The cold hard truth is that it isn’t your problem to solve.

That is the wider industry’s problem to solve, and trust me, solve it they will.

I have some thoughts on this, but the short version is that the industry is going to need to drastically change how Software Developers are trained.

Impact on overall developer market

I am sure that at this point my views are pretty clear, but I’m not going to pretend like I have data to back this up.

First, I think that overall, “developers” are going to be fine. We’ll see a purge of those that were in the “have pulse, will code” cohort, but more experienced engineers will be just fine.

Why?

Well, it’s clear to me that good developers have no less of a chance of producing valuable software than non-developers do. To claim otherwise would be to throw out all logic and reason.

I believe that there are tough roads ahead for recent graduates, or generally speaking people with less than five years of solid experience.

By “solid experience” I don’t simply mean “has been employed for five years”. I mean that you’ve spent five years shipping code to production, dealing with your own infrastructure, and doing your fair share of automated testing.

The biggest risk for this cohort is whether you’ve also been able to get some subject matter expertise that’s valuable in its own right. If not, you better start, because without a demonstrated ability to understand a business and add value to it your hard won technical skills aren’t going to command the premium that they used to.

For folks a little further down the road towards being a Full Stream Developer, you’re going to be doing significantly more actual development work now.
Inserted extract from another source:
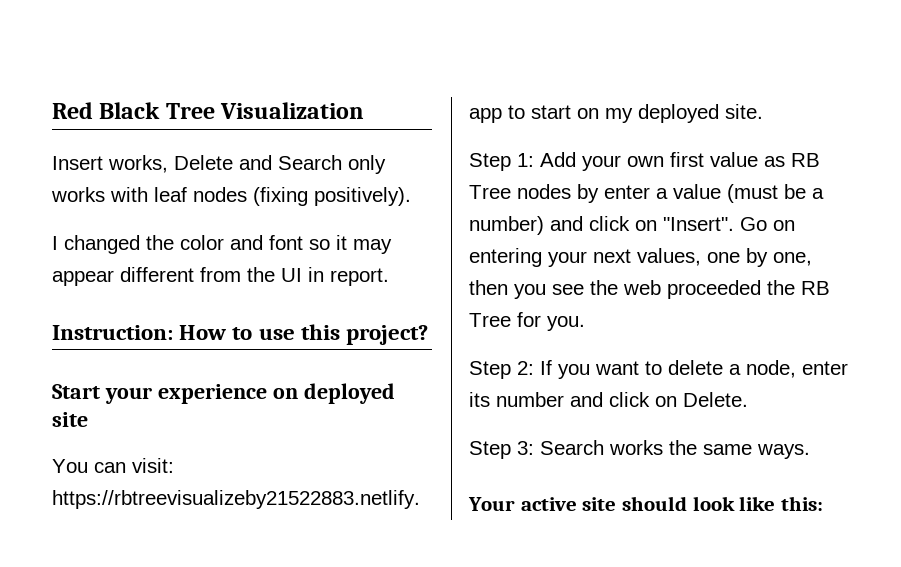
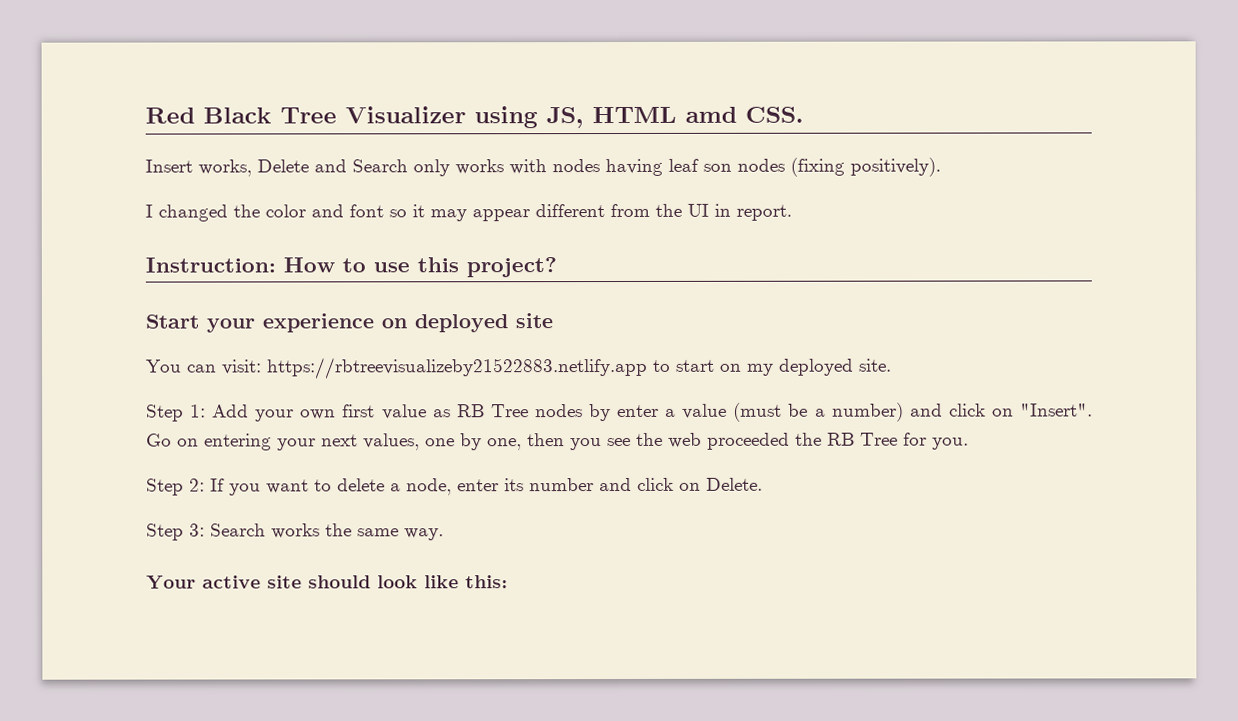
[220,102,365,119] Visualization -> [345,106,804,129] Visualizer using JS, HTML amd CSS.
[154,187,187,202] leaf -> [552,158,732,177] nodes having leaf son
[757,444,810,459] ways. -> [404,528,444,541] way.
You’re experienced enough to guide the AI and get great results from it. If you’re working for a company that’s actively removing process from your life, and denoising you from interrupts, you’ll likely be a lot happier too.

I also think that we are going to see some new folks entering the field. There are a lot of people out there with vast amount of business experience and product knowledge who’ve only been hamstrung from putting that knowledge into software due to things like biases and steep learning curves. Those things aren’t gone, and my never be, but they have been significantly reduced.

As we move towards a more complete definition of what it means to be a “Software Developer”, we are likely to see more people earning that title from paths we would currently consider non-traditional.

Final thoughts

This was long, and I’m sorry about that.

It’s taken me quite a while to coalesce my thoughts around using AI as the primary tool for generating code.

What I want people to take away from this is:

  1. Don’t buy into either of the extremist views; they are both flawed. One comes from a place of fear, the other from a place misplaced euphoria.
  2. Nothing has fundamentally changed in how quality software needs to be constructed.
  3. If you were effective in creating software before, you should be loving things right now.
  4. This is our industry’s “Money Ball” moment. It’s time to lower the gates and put aside all the biases, and focus on what really matters in what we do.